Now, the obvious choice would be to shoot is a documentary type format. And while I do plan to shoot documentary segments (possibly for an alternative cut), I'm actually interested in a different, more visual approach. To illistrate:
A few years ago a film came out called "Into Great Silence" (Die Große Stille http://www.imdb.com/title/tt0478160/ )
It was a 169 min documentary on the lives of Carthusian monks, a catholic contemplative order. In this film there is no talking - aside from hearing the monks pray occasionally. I thought it was a fascinating approach to the subject and if anything can justify the length of this film it is not the quality of the footage but only the fact, that we need that long to actually shut up inside as well and really begin to "get it". This one is not a film for the big screen with your neighbors stuffing in popcorn. You have to view it in silence, so you actually experience something of what the monks live years on end. This fact does not give it mass appeal, but makes it a fascinating award winning film.

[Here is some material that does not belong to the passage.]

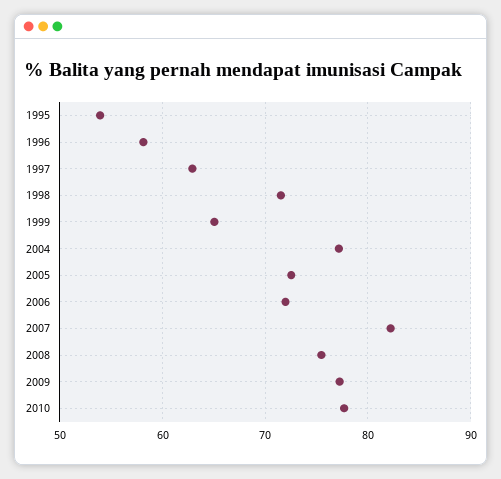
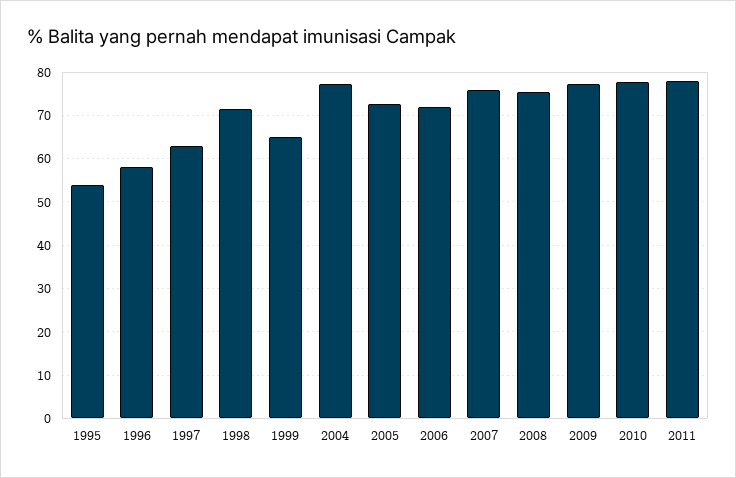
2007: 82 -> 76
2011: none -> 78

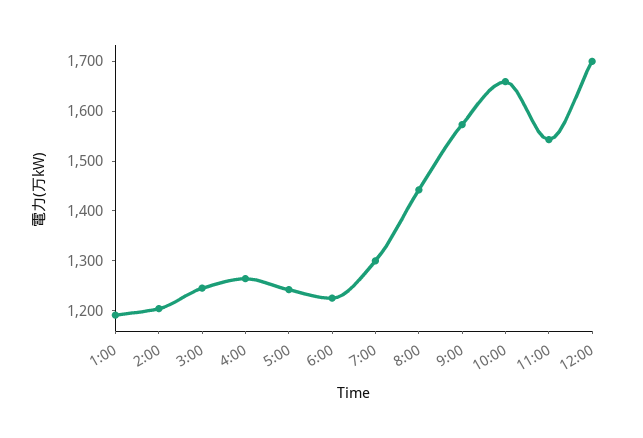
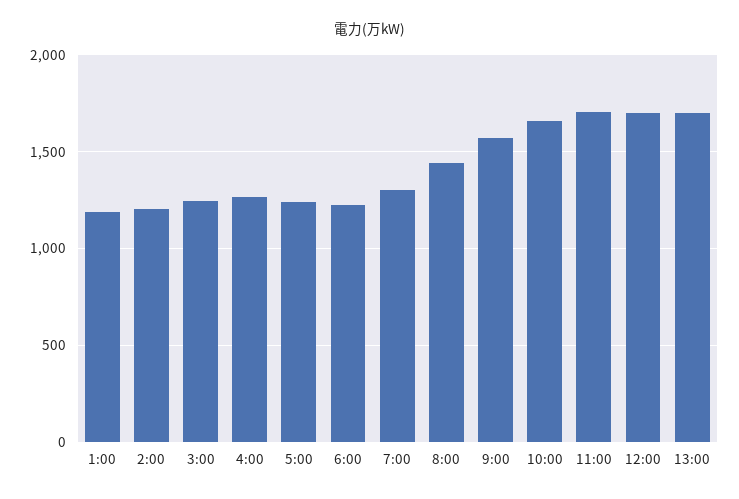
11:00: 1540 -> 1700
13:00: none -> 1700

I was somehow wondering if I could go in a similar direction filming my journey.
Now watching humans (non talking one's) is still fascinating, especially if they live in a way not well known to the viewer. We observe and try to understand - in fact we might be more interested in what is happening on screen, if there is no-one explaining it. We start looking for something. In the film mentioned above, there is a scene in which the monks take holy water from a font. Then there is a close-up of the font for 40 seconds when they are gone. Nice framing but that is not all. After 20 seconds - long after you think: "ok, I've seen it, cut to something else please" you actually see that the water is still moving from the previous "disturbance" as a speck of dust is slowly carried on its surface.
My challenge - apart from being solo in shooting this - is, that my project is less about the protagonist (if it were, it would be a lot easier: there would be "Human interest", but I hate making the film about "me and my journey"). Rather it is to be more directly about the experience - not mediated through the experience of a "narrator" or "protagonist", but directly - letting the places do the talking, as I travel through - I want the audience to experience what I experience on the trek - POV as it were - but through a normal visual narration. In civilization: noises and the unintelligibility of foreign cultures and what is shared in common. Out in nature: the remoteness, solitude, silence, vulnaribility. I dont want to do 169 minutes of it, but 80-90 would be awesome if I can get it working.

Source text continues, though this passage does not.